For most of my life, I’m proud to say, I successfully avoided caring about the British royal family, but Harry and Meghan have ruined all that. Now I see their experience, their story, our exhaustion with their story, all of it, as an opportunity to usefully blur the line between past and present; to discover uncomfortable connections between various historical dots, and to redraw those connections in new, healthier ways. I know that’s a lot to say about people many of us are tired of hearing about, and who often seem so self-absorbed. And yet I’m still a bit surprised at how much I’ve been drawn in.
Let me start at the beginning for me. In the late summer of 1997, I was in mourning, and I was in debt. I was heading into my junior year at Harvard. The mourning began earlier that summer when I learned that two of my classmates—young, brilliant Black men—were killed in the same car accident. The loss of any young life is a tragedy. The loss of these young lives was devastating for me, the class of 1999, and particularly our small Black community. The debt began two years earlier when my mother and I both took out loans to pay for this higher educational experience. (In truth, the debt began centuries earlier, with the theft of land and people that, down the line, required loans taken out by both parent and child to further that child’s education, but that’s an essay for another time).

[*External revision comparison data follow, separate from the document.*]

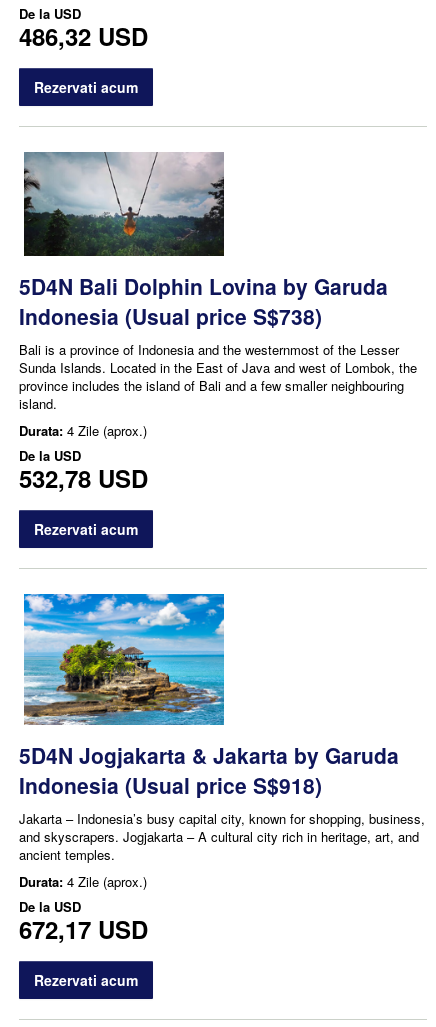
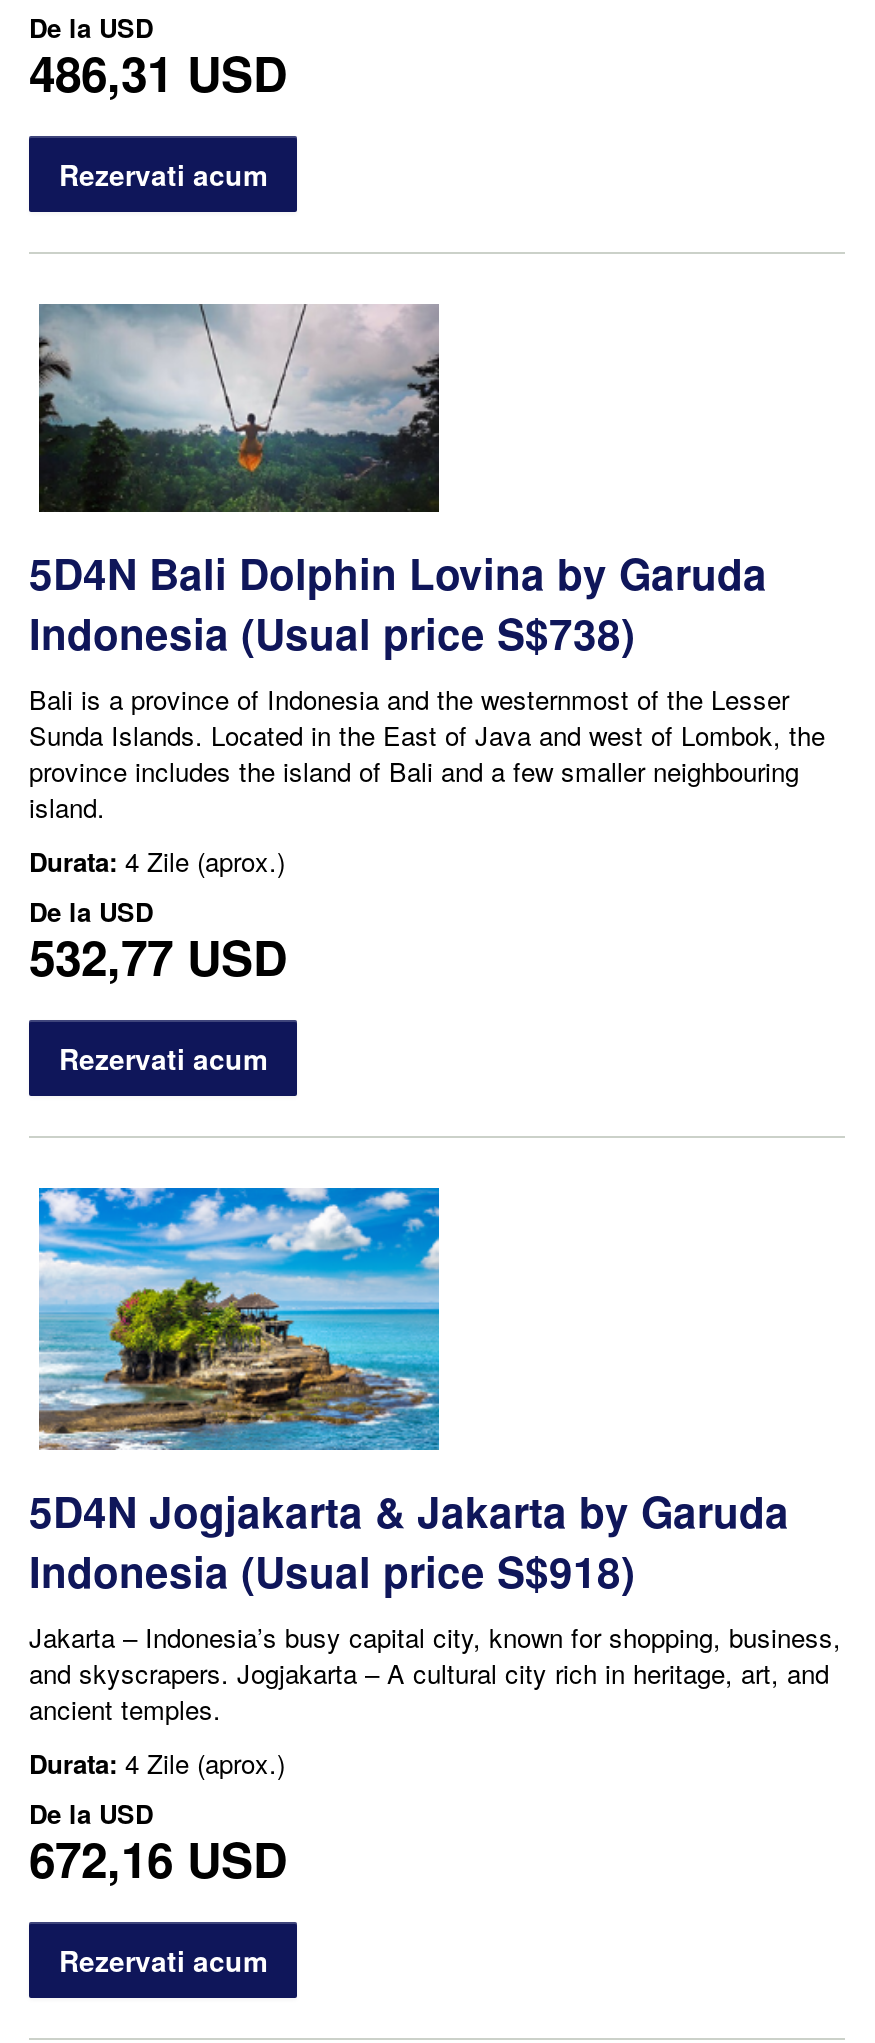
- 486,32 USD
+ 486,31 USD

- 532,78 USD
+ 532,77 USD

- 672,17 USD
+ 672,16 USD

Picture a young Baratunde—part nerd with his Palm Pilot, part cool kid with his cornrows, part janitor with his mop bucket (paying down that debt required many odd jobs including literally cleaning and prepping campus housing as part of the “Dorm Crew” work-study program). I’m walking through the courtyard of Mather House, a rare Brutalist dorm sitting along the Charles River amongst more traditional Gothic Revival architecture striving to stir some Oxbridge flavor. It was here that one of my closest friends, a Trinidadian woman, broke the news that Princess Diana had died.